Hello, Anna again! The title is a question posed by my sister when she first heard about the term “blue economy.” It is a term that not only confuses children but also adults. There is no best definition, but to my understanding it is the usage of the ocean and coastal areas to create economic growth, which would create improved social equity and living standards, whilst reducing environmental risks and ecological scarcities. Courtesy of an enlightening presentation from Rebecca Lousteau-Lalanne, Principal Secretary of the Blue Economy Department on the very subject, I’ve learnt that its wide scope covers tourism, marine conservation, shipping, oil/mineral extraction, marine renewable energy, fishing and aquaculture, coastal development, port development, maritime security and education.
Why should Seychelles adopt such an initiative and how does it benefit the people? Seychelles is an island country, and the ocean makes up most of our territory, it makes sense to make use of the ocean when its right near our door step. With the industry, Seychelles’ output would increase due to activities like aquaculture, exportation of crude oil if oil exploration is successful. Increased output would result in reduced national debt, more employment, appreciation of the Seychelles rupee, higher standards of living with lower living costs. Most importantly, this growth does not compromise the health of the marine ecosystem as well as the ecosystem in coastal areas.
How is SEYPEC part of the Blue Economy industry? Simple, SEYPEC deals with the transportation of fuel and fuel-related products through their six tankers that go to every continent in the world. As mentioned before shipping is part of the blue economy: it uses the ocean, it does contribute to the economy (SEYPEC’s re-exportation of their products contributed about 10% of the nominal GDP in 2015), and they do the maximum to reduce their impact on the environment (as required for them to obtain the international standard ISO 14001 – Environmental Management Systems (EMS)). Most importantly, SEYPEC’s domestic distribution of fuel is vital for fishing vessels, IOT factory, cruise ships and aircrafts that bring in tourists, air force and coastguard boats for maritime security, so it supports most of the blue economy industry. SEYPEC also recently “adopted” Seychelles Maritime Academy (SMA) to improve the academic program, and it itself provides training for its staff including seafarers.

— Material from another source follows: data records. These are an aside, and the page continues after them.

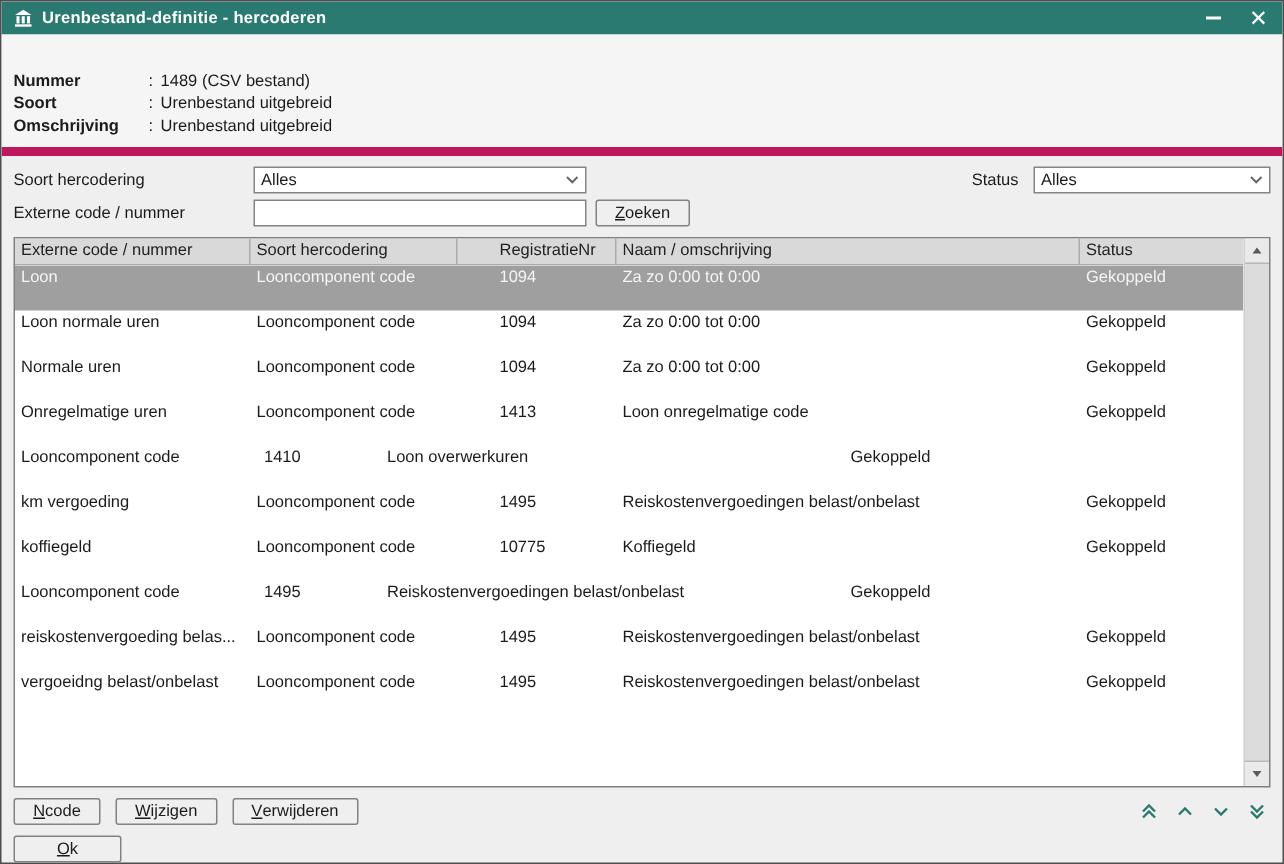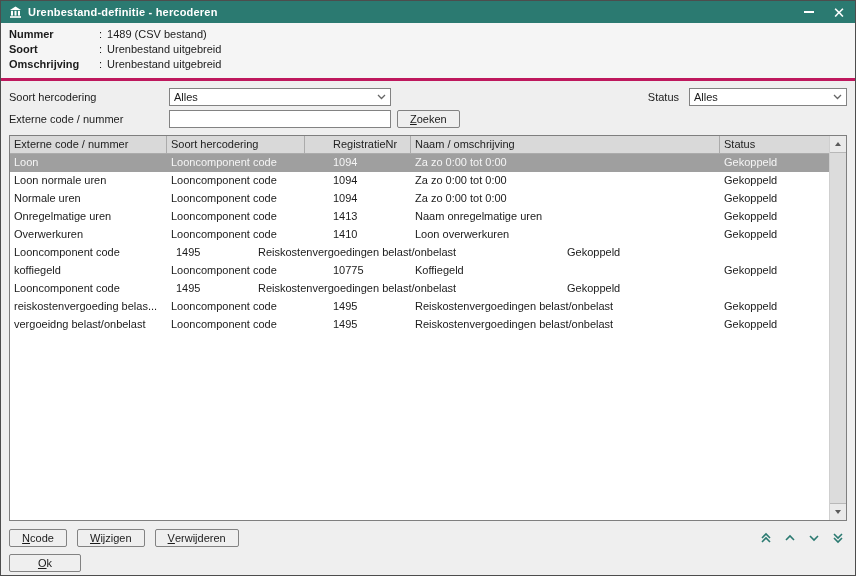--- a/index.html
+++ b/index.html
@@ -23,21 +23,21 @@
     display: flex; align-items: center;
     padding: 0 8px; color: #fff;
   }
   .app-icon { display: flex; align-items: center; }
   .titlebar .title { font-weight: bold; margin-left: 6px; letter-spacing: 0.2px; }
   .win-buttons { margin-left: auto; display: flex; align-items: center; gap: 14px; }
   .win-btn { color: #fff; width: 16px; height: 16px; display: flex; align-items: center; justify-content: center; cursor: default; }
   .min-glyph { display: inline-block; width: 10px; border-top: 2px solid #fff; }
   .close-glyph { font-size: 15px; font-weight: bold; line-height: 1; }
   
-  .info-area { background: #f5f5f5; padding: 4px 8px 6px; border-bottom: 3px solid #be185d; }
+  .info-area { background: #f5f5f5; padding: 24px 8px 6px; border-bottom: 6px solid #be185d; }
   .info-row { display: flex; line-height: 15px; }
   .info-label { font-weight: bold; flex: 0 0 90px; width: 90px; }
   .info-colon { margin-right: 5px; }
   
   .filters { padding: 7px 8px 5px; }
   .filter-row { display: flex; align-items: center; height: 18px; }
   .filter-row + .filter-row { margin-top: 4px; }
   .flabel { flex: 0 0 160px; width: 160px; }
   .dropdown {
     height: 18px; border: 1px solid #828282; background: #fff;
@@ -73,21 +73,21 @@
     padding: 2px 0 0 4px; border-right: 1px solid #ababab;
     color: #222; white-space: nowrap; overflow: hidden;
   }
   .hcell:last-child { border-right: none; }
   .c0 { flex: 0 0 157px; width: 157px; }
   .c1 { flex: 0 0 138px; width: 138px; }
   .c2 { flex: 0 0 82px;  width: 82px; margin-left: 24px; }
   .c3 { flex: 0 0 309px; width: 309px; }
   .c4 { flex: 1; }
   .tbody { flex: 1; background: #fff; overflow: hidden; }
-  .trow { display: flex; height: 18px; }
+  .trow { display: flex; height: 30px; }
   .tcell { padding: 2px 0 0 4px; white-space: nowrap; overflow: hidden; }
   .trow.selected { background: #9f9f9f; color: #f5f5f5; }
   
   .vscroll {
     flex: 0 0 17px; width: 17px; background: #f2f2f2;
     border-left: 1px solid #cfcfcf;
     display: flex; flex-direction: column;
   }
   .sarrow { flex: 0 0 16px; height: 16px; display: flex; align-items: center; justify-content: center; background: #eaeaea; }
   .tri-up { width: 0; height: 0; border-left: 3px solid transparent; border-right: 3px solid transparent; border-bottom: 4px solid #5a5a5a; }
@@ -206,31 +206,31 @@
             <div class="tcell c0">Normale uren</div>
             <div class="tcell c1">Looncomponent code</div>
             <div class="tcell c2">1094</div>
             <div class="tcell c3">Za zo 0:00 tot 0:00</div>
             <div class="tcell c4">Gekoppeld</div>
           </div>
           <div class="trow">
             <div class="tcell c0">Onregelmatige uren</div>
             <div class="tcell c1">Looncomponent code</div>
             <div class="tcell c2">1413</div>
-            <div class="tcell c3">Naam onregelmatige uren</div>
-            <div class="tcell c4">Gekoppeld</div>
-          </div>
-          <div class="trow">
-            <div class="tcell c0">Overwerkuren</div>
+            <div class="tcell c3">Loon onregelmatige code</div>
+            <div class="tcell c4">Gekoppeld</div>
+          </div>
+          <div class="trow">
             <div class="tcell c1">Looncomponent code</div>
             <div class="tcell c2">1410</div>
             <div class="tcell c3">Loon overwerkuren</div>
             <div class="tcell c4">Gekoppeld</div>
           </div>
           <div class="trow">
+            <div class="tcell c0">km vergoeding</div>
             <div class="tcell c1">Looncomponent code</div>
             <div class="tcell c2">1495</div>
             <div class="tcell c3">Reiskostenvergoedingen belast/onbelast</div>
             <div class="tcell c4">Gekoppeld</div>
           </div>
           <div class="trow">
             <div class="tcell c0">koffiegeld</div>
             <div class="tcell c1">Looncomponent code</div>
             <div class="tcell c2">10775</div>
             <div class="tcell c3">Koffiegeld</div>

During my time at SEYPEC, I met with various people who understand the blue economy better than I do and recognize the potential. The head of the Praslin Depot, Mr Marcus Pierre who also worked with SIF previously, told me that the aquaculture section is especially important given that fish stocks in the inner island regions have gone down as well as having a first-hand experience of seeing the benefits of it in India. The crew of Paradise, also whole-heartedly agree that the blue economy is beneficial, one hopes to see one day, Seychellois industrial fishing vessels dominating our seas instead of foreign vessels. Lecturers of SMA has also emphasized that the sea is “money right next to our door” and they hope the Seychellois youth would seize the opportunity to take on careers in the blue economy field. The general consensus is that the Blue Economy is a good initiative; they hope that it will be properly managed for long term benefits, but many expect some bumps in the road due to its “newness”.